Thanks. I entered my friends' address and got a map that looks pretty good for them. They live in Baltimore MD in a location that isn't far from the TV towers. But I think they need to know whether an inexpensive HD antenna in their basement next to the TV would bring in the desired channels. So I'd like to point them at a cheap HD antenna model to try out. Do you have any ideas what model of digital HD antenna would be a good one to try in this situation?


----------



## JoeKustra (Dec 7, 2012)

epstewart said:


> Thanks. I entered my friends' address and got a map that looks pretty good for them. They live in Baltimore MD in a location that isn't far from the TV towers. But I think they need to know whether an inexpensive HD antenna in their basement next to the TV would bring in the desired channels. So I'd like to point them at a cheap HD antenna model to try out. Do you have any ideas what model of digital HD antenna would be a good one to try in this situation?

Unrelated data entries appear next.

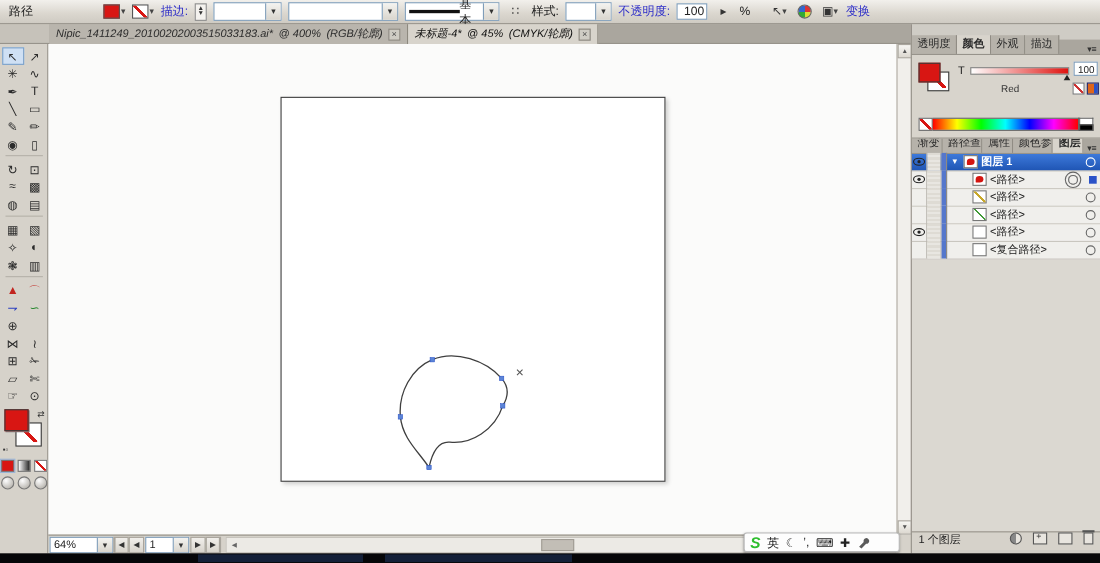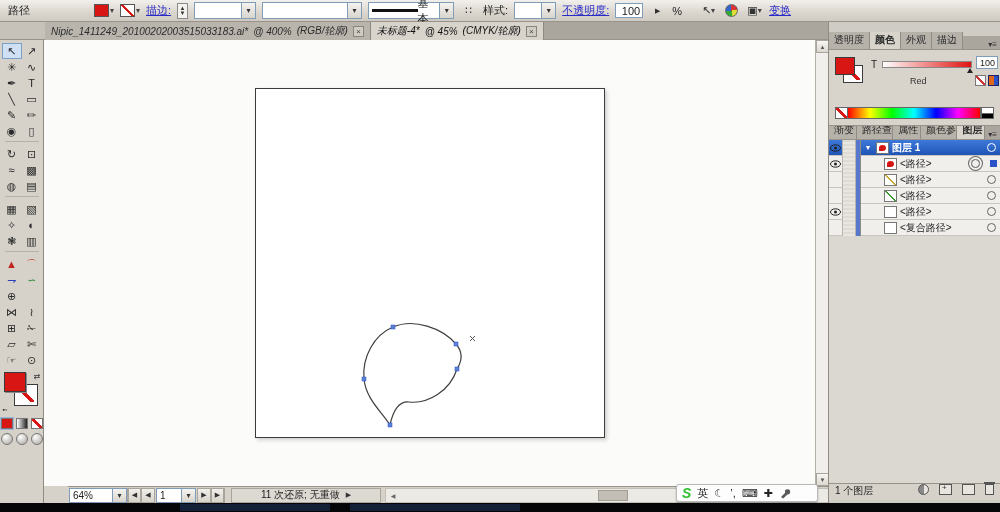--- a/index.html
+++ b/index.html
@@ -6,21 +6,21 @@
   html,body { width:1000px; height:512px; overflow:hidden;
     font-family:"Liberation Sans","DejaVu Sans",sans-serif; font-size:11px; color:#222;
     background:#d6d2ca; }
   .abs { position:absolute; }
 
   
   #controlbar { left:0; top:0; width:1000px; height:22px;
     background:linear-gradient(#f2f0ec,#dad6ce 60%,#cfcbc3);
     border-bottom:1px solid #97938b; display:flex; align-items:center; gap:6px; padding:0 8px; }
   .cb-label { color:#1e1e1e; }
-  .link { color:#2b2bc8; text-decoration:underline; cursor:pointer; }
+  .link { color:#2b2bc8; cursor:pointer; }
   .swatchwrap { display:flex; align-items:center; gap:1px; }
   .swatch { width:15px; height:13px; border:1px solid #555; background:#d81613; }
   .swatch.none { background:
       linear-gradient(45deg, transparent 42%, #d81613 42%, #d81613 58%, transparent 58%), #fff; }
   .mini-arrow { font-size:8px; color:#444; }
   .stepper { width:11px; height:16px; border:1px solid #8b8b8b; background:#f4f2ee;
     display:flex; flex-direction:column; align-items:center; justify-content:center; font-size:6px; color:#333; line-height:5px; }
   .combo { height:17px; background:#fff; border:1px solid #7f9db9; display:flex; align-items:center; justify-content:space-between; padding-left:3px; }
   .combo .dd { width:14px; height:100%; background:linear-gradient(#f4f3f0,#d9d5cd);
     border-left:1px solid #7f9db9; font-size:8px; color:#333; display:flex; align-items:center; justify-content:center; }
@@ -73,21 +73,21 @@
 
   
   .sb-track { background:#f1efeb; }
   #vscroll { left:815px; top:40px; width:13px; height:446px; border-left:1px solid #b3afa7; }
   .sb-btn { width:13px; height:13px; background:linear-gradient(#f7f6f3,#dcd8d0);
     border:1px solid #a9a59d; font-size:7px; color:#555; display:flex; align-items:center; justify-content:center; }
   #vscroll .sb-btn.bottom { position:absolute; bottom:0; }
 
   
   #statusbar { left:44px; top:486px; width:771px; height:17px; background:#d6d2ca;
-    border-top:1px solid #97938b; display:flex; align-items:center; font-size:10px;margin-left:24px; }
+    border-top:1px solid #97938b; display:flex; align-items:center; font-size:10px; }
   #zoomcombo { width:58px; height:15px; margin-left:1px; }
   .navbtn { width:14px; height:15px; display:flex; align-items:center; justify-content:center;
     font-size:7px; color:#333; background:linear-gradient(#f1efeb,#d8d4cc); border:1px solid #a9a59d; }
   .navbtn.stop { border-left-width:2px; }
   #abbox { width:40px; height:15px; margin:0 1px; }
   #undocombo { width:150px; height:15px; margin-left:6px; background:#dcd9d2;
     border:1px solid #a9a59d; display:flex; align-items:center; justify-content:center; gap:6px; color:#1c1c1c; }
   #undocombo .pop { font-size:7px; color:#333; }
   #hscroll { flex:1; height:15px; margin-left:4px; position:relative; background:#eceae5; border:1px solid #c3bfb7; }
   #hthumb { position:absolute; left:47%; top:1px; width:30px; height:11px;
@@ -130,21 +130,21 @@
   #spec-none { width:13px; height:12px; border:1px solid #666;
     background:linear-gradient(45deg, transparent 42%, #d81613 42%, #d81613 58%, transparent 58%), #fff; }
   #spec-bar { flex:1; height:12px; border:1px solid #666; border-left:none;
     background:linear-gradient(90deg,#f00,#ff0,#0f0,#0ff,#00f,#f0f,#f00); }
   #spec-wb { width:13px; display:flex; flex-direction:column; }
   #spec-wb .w { flex:1; background:#fff; border:1px solid #666; border-bottom:none; }
   #spec-wb .b { flex:1; background:#000; border:1px solid #666; }
 
   
   #layersbody { background:#dbd8d1; }
-  .lrow { height:16px; display:flex; align-items:center; border-bottom:1px solid #c9c6bf; background:#f0efec; position:relative; }
+  .lrow { height:16px; display:flex; align-items:flex-end; border-bottom:1px solid #c9c6bf; background:#f0efec; position:relative; }
   .lcell-eye { width:14px; height:16px; border-right:1px solid #b9b5ad; display:flex; align-items:center; justify-content:center; }
   .lcell-lock { width:13px; height:16px; border-right:1px solid #b9b5ad; background:
     repeating-linear-gradient(0deg,#e8e6e1 0 2px,#dedbd4 2px 4px); }
   .lbar { width:5px; height:16px; background:#5577cc; border-right:1px solid #8f8b83; }
   .lmain { flex:1; display:flex; align-items:center; gap:3px; height:16px; padding-left:2px; }
   .lthumb { width:13px; height:12px; background:#fff; border:1px solid #777; position:relative; flex:none; }
   .lthumb.red::after { content:""; position:absolute; left:2px; top:2px; width:7px; height:6px; border-radius:50% 50% 50% 10%; background:#d41510; }
   .lthumb.yline::after { content:""; position:absolute; inset:0;
     background:linear-gradient(45deg, transparent 46%, #c8a82a 46%, #c8a82a 56%, transparent 56%); }
   .lthumb.gline::after { content:""; position:absolute; inset:0;
@@ -421,24 +421,20 @@
     <span class="dd">▾</span>
   </span>
   <span class="navbtn stop">◀</span>
   <span class="navbtn">◀</span>
   <span class="combo" id="abbox">
     <span>1</span>
     <span class="dd">▾</span>
   </span>
   <span class="navbtn">▶</span>
   <span class="navbtn stop" style="border-left-width:1px;border-right-width:2px">▶</span>
-  <span id="undocombo">
-    <span>11 次还原; 无重做</span>
-    <span class="pop">▶</span>
-  </span>
   <div id="hscroll">
     <span class="sb-btn" style="font-size:6px;color:#666">◀</span>
     <div id="hthumb"></div>
     <span class="sb-btn right" style="font-size:6px;color:#666">▶</span>
   </div>
 </div>
 
 <div id="imebar" class="abs">
   <span id="ime-logo">S</span>
   <span class="it">英</span>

It would be helpful if they had a window facing the direction of the towers. As for cheap, try Walmart, eBay or Best Buy.

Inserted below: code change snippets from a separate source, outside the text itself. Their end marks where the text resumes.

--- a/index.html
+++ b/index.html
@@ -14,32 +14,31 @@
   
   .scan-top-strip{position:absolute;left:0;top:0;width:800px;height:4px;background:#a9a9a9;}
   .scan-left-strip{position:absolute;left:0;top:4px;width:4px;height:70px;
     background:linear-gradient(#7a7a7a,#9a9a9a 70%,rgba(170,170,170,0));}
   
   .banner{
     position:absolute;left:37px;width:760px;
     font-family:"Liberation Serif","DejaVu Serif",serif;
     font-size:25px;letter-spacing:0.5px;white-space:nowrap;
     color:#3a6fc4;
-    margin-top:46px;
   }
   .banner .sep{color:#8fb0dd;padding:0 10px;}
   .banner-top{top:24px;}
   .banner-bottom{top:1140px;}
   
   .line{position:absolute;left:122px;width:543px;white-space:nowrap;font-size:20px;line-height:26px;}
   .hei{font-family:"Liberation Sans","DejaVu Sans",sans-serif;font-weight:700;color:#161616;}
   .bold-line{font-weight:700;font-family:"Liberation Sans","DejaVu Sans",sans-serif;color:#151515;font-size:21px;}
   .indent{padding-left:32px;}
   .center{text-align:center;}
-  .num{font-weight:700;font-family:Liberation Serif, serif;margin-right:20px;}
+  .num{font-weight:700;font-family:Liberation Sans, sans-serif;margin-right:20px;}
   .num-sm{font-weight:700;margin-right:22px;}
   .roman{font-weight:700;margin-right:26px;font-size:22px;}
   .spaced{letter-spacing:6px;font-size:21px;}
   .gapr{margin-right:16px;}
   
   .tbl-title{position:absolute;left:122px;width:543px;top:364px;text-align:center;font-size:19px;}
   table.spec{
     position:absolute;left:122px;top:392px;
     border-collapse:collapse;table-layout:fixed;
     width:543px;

BTW, there are UHF and VHF antennae. There are no color, HD or digital antennae.

https://www.walmart.com/ip/span-Med...110AN-Super-Thin-Indoor-HDTV-Antenna/40906773


----------



## epstewart (Mar 1, 2003)

JoeKustra said:


> It would be helpful if they had a window facing the direction of the towers. As for cheap, try Walmart, eBay or Best Buy.
> 
> BTW, there are UHF and VHF antennae. There are no color, HD or digital antennae.
> 
> https://www.walmart.com/ip/span-Med...110AN-Super-Thin-Indoor-HDTV-Antenna/40906773


OK, thanks, that is very helpful. I had no idea these antennas can cost under $10! As for a window, I believe my friends' basement has only some small ones that (I think) face north, while the relevant TV towers are to the south. But the Mediasonic antenna you recommended is cheap enough to try and may work, who knows? If not, a refund would be in order.


----------



## jhermit (Dec 18, 2015)

I am using a Bolt (not +) with OTA UHF/VHF antenna. From all my reading in TVFOOL, etc. I seriously doubt that a basement location would make them happy even if you are very close to the tower. However, it would be easy enough to get one at Walmart/Best Buy and see if it works. If not, you can return it.

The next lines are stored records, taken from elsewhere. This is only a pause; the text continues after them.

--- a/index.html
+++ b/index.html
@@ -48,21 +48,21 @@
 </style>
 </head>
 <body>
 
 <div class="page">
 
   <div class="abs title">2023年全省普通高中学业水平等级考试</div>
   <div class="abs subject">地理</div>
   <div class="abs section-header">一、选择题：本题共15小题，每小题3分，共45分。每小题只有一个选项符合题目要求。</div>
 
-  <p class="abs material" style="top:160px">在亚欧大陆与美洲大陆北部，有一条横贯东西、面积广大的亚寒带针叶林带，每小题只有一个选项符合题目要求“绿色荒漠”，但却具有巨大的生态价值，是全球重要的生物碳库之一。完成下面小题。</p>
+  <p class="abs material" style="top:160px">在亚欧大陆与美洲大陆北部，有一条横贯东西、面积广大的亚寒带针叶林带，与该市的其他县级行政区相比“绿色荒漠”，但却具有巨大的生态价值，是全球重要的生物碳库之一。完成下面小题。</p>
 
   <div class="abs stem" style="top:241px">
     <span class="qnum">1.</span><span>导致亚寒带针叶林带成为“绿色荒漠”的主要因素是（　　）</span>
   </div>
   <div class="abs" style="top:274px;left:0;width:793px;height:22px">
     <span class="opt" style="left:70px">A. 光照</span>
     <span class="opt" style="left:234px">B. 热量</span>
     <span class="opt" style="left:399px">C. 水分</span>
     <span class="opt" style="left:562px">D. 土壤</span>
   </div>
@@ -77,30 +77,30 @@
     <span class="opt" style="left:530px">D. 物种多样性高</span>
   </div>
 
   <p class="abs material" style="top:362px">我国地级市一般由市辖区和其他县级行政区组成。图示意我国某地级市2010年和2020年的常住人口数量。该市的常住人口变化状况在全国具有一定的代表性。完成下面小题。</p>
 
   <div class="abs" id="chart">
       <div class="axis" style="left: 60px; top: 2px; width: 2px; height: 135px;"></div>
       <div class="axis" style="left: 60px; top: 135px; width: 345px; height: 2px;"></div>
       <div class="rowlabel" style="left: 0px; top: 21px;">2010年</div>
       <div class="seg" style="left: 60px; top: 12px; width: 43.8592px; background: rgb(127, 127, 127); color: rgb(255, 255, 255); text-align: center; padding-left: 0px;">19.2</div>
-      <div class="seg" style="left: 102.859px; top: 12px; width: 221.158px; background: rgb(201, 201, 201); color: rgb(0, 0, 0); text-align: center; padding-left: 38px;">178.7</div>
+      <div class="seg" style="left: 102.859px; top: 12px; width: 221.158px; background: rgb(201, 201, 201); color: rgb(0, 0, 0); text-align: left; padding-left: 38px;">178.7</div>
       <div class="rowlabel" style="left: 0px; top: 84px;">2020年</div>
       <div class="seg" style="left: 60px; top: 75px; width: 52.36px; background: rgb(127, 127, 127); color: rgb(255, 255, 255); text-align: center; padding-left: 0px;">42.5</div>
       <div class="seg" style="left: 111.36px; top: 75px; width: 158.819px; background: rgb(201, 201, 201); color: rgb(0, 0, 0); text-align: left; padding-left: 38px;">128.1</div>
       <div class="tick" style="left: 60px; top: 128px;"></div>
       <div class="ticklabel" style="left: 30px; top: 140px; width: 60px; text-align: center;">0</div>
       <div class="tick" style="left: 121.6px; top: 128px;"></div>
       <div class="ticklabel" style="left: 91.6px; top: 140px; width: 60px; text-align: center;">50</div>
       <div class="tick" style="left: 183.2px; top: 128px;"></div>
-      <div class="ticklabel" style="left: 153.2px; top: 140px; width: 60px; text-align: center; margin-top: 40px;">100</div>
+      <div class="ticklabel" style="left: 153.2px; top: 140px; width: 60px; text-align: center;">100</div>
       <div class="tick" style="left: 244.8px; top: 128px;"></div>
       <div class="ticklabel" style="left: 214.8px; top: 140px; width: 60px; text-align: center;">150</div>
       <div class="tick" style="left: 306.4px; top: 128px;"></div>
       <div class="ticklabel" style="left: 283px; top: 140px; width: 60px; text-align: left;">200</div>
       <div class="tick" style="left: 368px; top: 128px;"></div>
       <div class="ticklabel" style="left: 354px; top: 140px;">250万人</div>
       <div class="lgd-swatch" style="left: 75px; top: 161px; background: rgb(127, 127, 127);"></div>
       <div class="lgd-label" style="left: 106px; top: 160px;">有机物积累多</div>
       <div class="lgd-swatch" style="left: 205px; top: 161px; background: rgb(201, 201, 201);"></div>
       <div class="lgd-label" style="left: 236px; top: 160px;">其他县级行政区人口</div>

I am pretty close to the towers and I bought a bowtie (4 bay) antenna for $25 at amazon and have been very happy. It is not in the attic, and in fact just attached, it to same pole that held my Dish on the side of the house. It is only 20"x12", so it is not a monstrosity. I can get about 30 channels and the Networks come in crystal clear. YMMV.


----------



## krkaufman (Nov 25, 2003)

If the coax runs are available you could possibly put an in-room antenna in a different room (on a higher floor). Signal boost might more than make up for the additional loss due to distance and possible splits.


----------



## epstewart (Mar 1, 2003)

Thanks to all for their advice, all of which is good. It turns out my friend, who wanted to cut the cord because his DirecTV bill jumped from $50 to $70 a month, was able to call DirecTV and get the price down to $25 a month for one year. He had been getting DirecTV in a Verizon bundle, but AT&T bought DirecTV not too long ago. It took a while, but this month he started getting his monthly bill direct from DirecTV, and it was too high. But calling to complain brought the cost well below what it had originally been. Not only that, but he was able to get Verizon to lower its monthly bill, because DirecTV is now not part of the bundle.

So he's not cutting the cord, and he won't need to worry about whether he could make use of an indoor antenna.


----------